Everybody shot me confused glances. I stood up and explained.

"Nikkalous was my little brother; the boy in those pictures." They nodded. "We were to intermarry, I loved him with all my heart. We didn't need a romantic relationship, just each others prescence; forever. I had picked out the most beautiful dress; it complamented my skin, my hair, my soul..." They looked pained or grossed out, some touched.

"He would have loved to see it. I wanted to show the dress to him the moment I got it; but my sister, Pink, had refused this request. I wanted to rip her head off at that very moment. Or I should say 'moments'; I had demanded he see it, thousands of times. Nikky died before he could see it. Just 14 days before we were to be wed." I took another deep breath, sobbing as I continued. "Without Pinks permission, I wore the dress to his funeral. She cryed when she saw me in it, silent tears moving down her cheeks, not a single sound escaping her throught. Violet had burst out into horrible sobs. I yurned to comfort her, she was usually so happy, or calm..."

The guys looked like they yurned to, the girls sobbing as well as me. Trying not to cry, yet again, as well as me. Edward looked like he would have burst out crying if he could; but immortals usually don't have tears. I'm just a tad human. I'm possitive that he's not. But what is he...?

Mr. Perez handed me my notebook as I sat down. The movement of his arm and the notebook swirled Edward's scent towards me; we both flinched, Edward and I. Why would he flinch? He's not the one that wanted to jump up in front of all these kids and EAT another person!!

Class resumed as the last 10 minutes ticked by. "DIIING!" Sang the bell, causing me to litterally RUN out the door, not even asking what we had for homework.
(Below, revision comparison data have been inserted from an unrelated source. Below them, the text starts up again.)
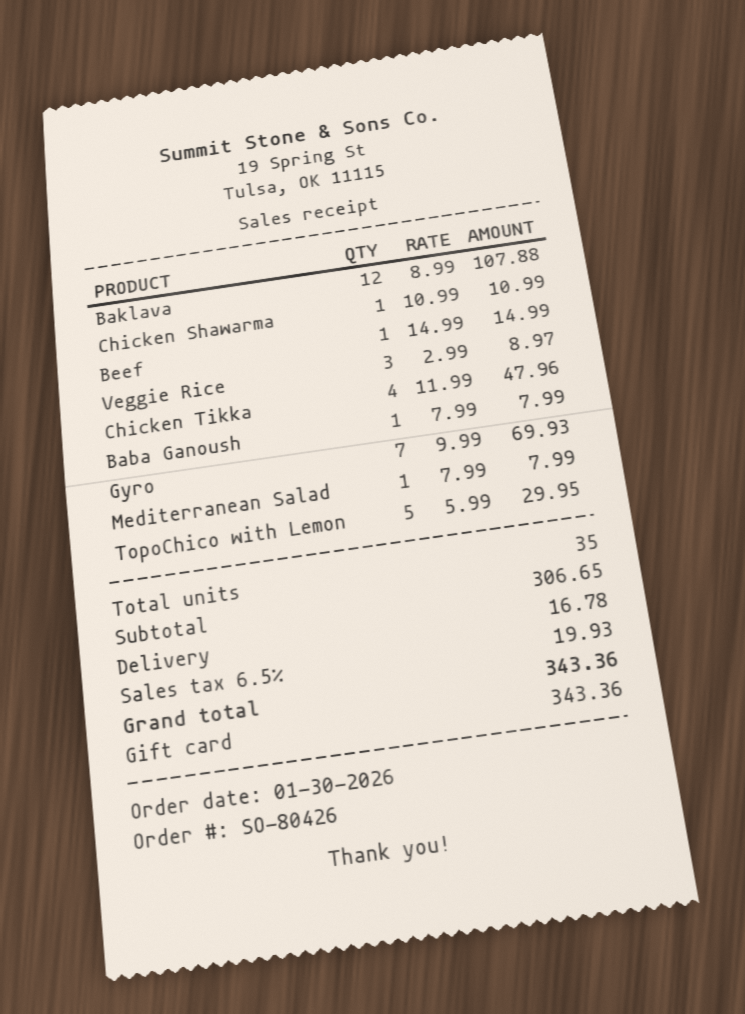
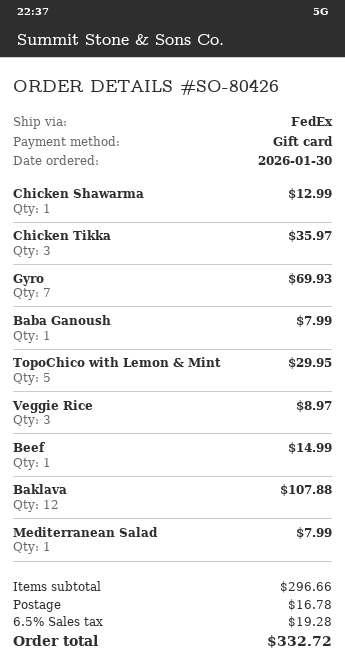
Chicken Shawarma: 1 for 10.99 -> 1 for 12.99
Chicken Tikka: 4 for 47.96 -> 3 for 35.97
subtotal: 306.65 -> 296.66
tax: 6.5% = 19.93 -> 6.5% = 19.28
total: 343.36 -> 332.72

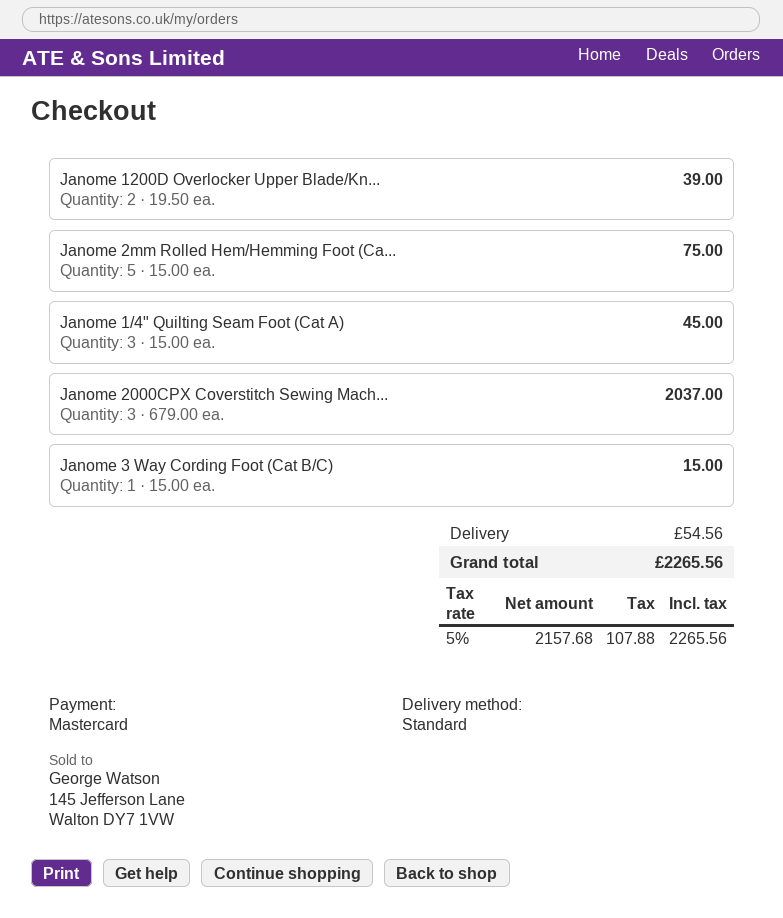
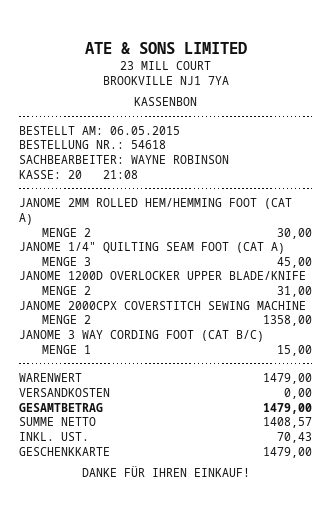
payment method: Mastercard -> gift card
Janome 1200D Overlocker Upper Blade/Kn...: 2 for 39.00 -> 2 for 31.00
Janome 2mm Rolled Hem/Hemming Foot (Ca...: 5 for 75.00 -> 2 for 30.00
Janome 2000CPX Coverstitch Sewing Mach...: 3 for 2037.00 -> 2 for 1358.00
shipping: 54.56 -> 0.00
net: 2157.68 -> 1408.57
tax: 107.88 -> 70.43
total: 2265.56 -> 1479.00

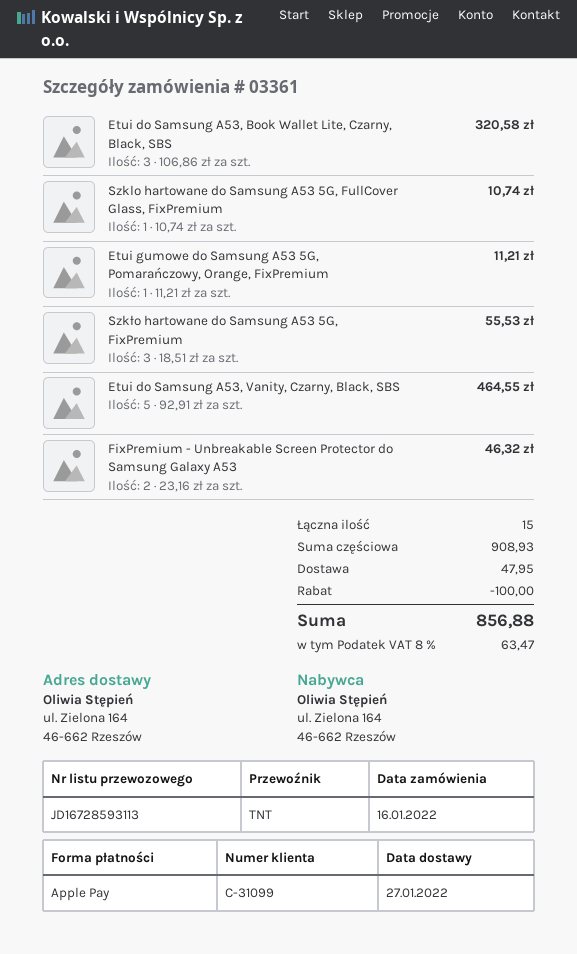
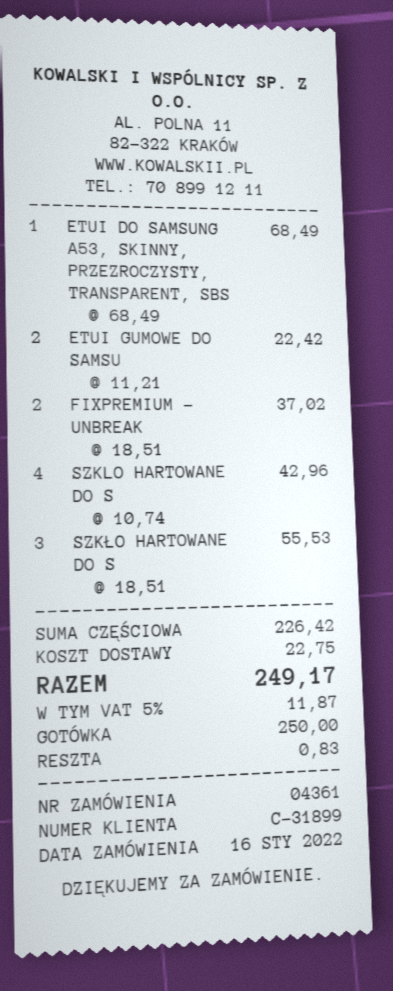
order number: 03361 -> 04361
customer number: C-31099 -> C-31899
payment method: Apple Pay -> cash
Etui do Samsung A53, Book Wallet Lite, Czarny, Black, SBS: 3 x 106.86 = 320.58 -> none
Szklo hartowane do Samsung A53 5G, FullCover Glass, FixPremium: 1 x 10.74 = 10.74 -> 4 x 10.74 = 42.96
Etui gumowe do Samsung A53 5G, Pomarańczowy, Orange, FixPremium: 1 x 11.21 = 11.21 -> 2 x 11.21 = 22.42
Etui do Samsung A53, Vanity, Czarny, Black, SBS: 5 x 92.91 = 464.55 -> none
FixPremium - Unbreakable Screen Protector do Samsung Galaxy A53: 2 x 23.16 = 46.32 -> 2 x 18.51 = 37.02
ETUI DO SAMSUNG A53, SKINNY, PRZEZROCZYSTY, TRANSPARENT, SBS: none -> 1 x 68.49 = 68.49
subtotal: 908.93 -> 226.42
discount: 100.00 -> none
shipping: 47.95 -> 22.75
tax: 8% = 63.47 -> 5% = 11.87
total: 856.88 -> 249.17

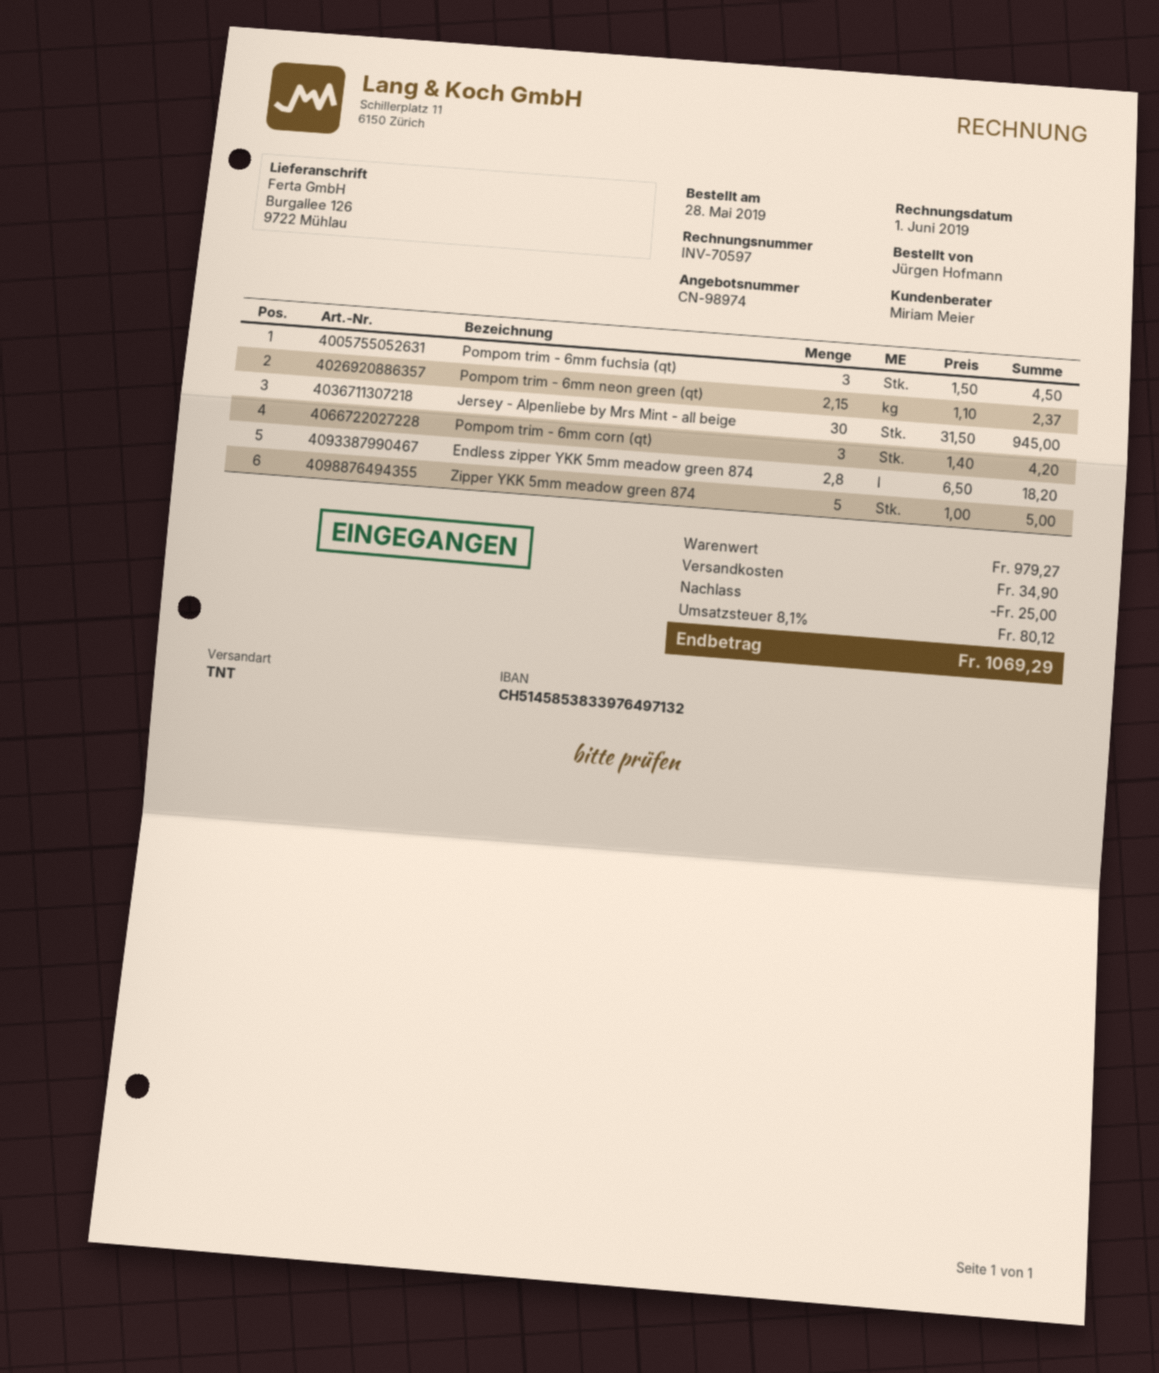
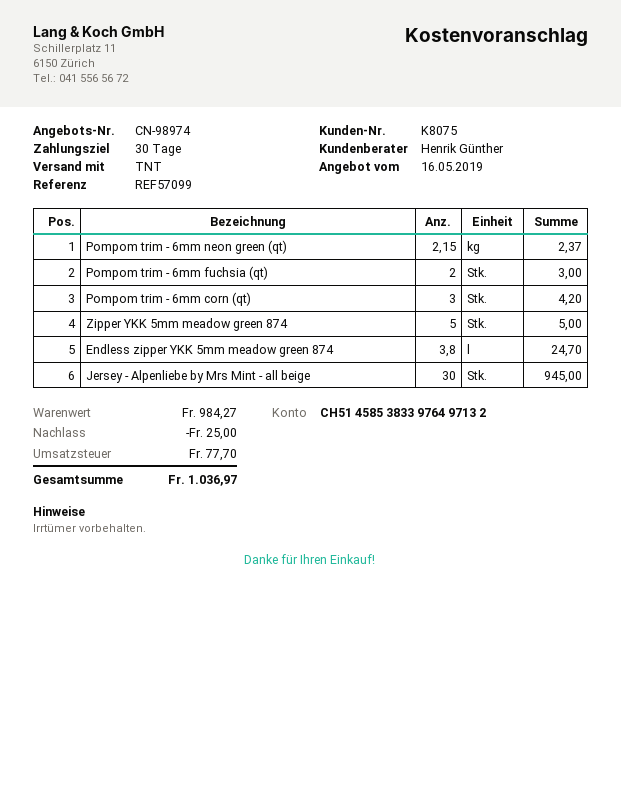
sales rep: Miriam Meier -> Henrik Günther
Pompom trim - 6mm fuchsia (qt): 3 for 4.50 -> 2 for 3.00
Endless zipper YKK 5mm meadow green 874: 2.8 for 18.20 -> 3.8 for 24.70
subtotal: 979.27 -> 984.27
shipping: 34.90 -> none
tax: 80.12 -> 77.70
total: 1069.29 -> 1036.97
I needed to run home to talk to Violet. Maybe she could help me out with the whole, 'delisious boy' or maybe 'suicide misions' or maybe even my chocolate "issue". It was not an ISSUE. I loved chocolate. It made me feel better...

I ran through the forrest as soon as I was away from town. I 'phased' you could call it, jumping through the trees like a cat. Or should I say snake? Or perhaps Princess would work better. Heh, heh.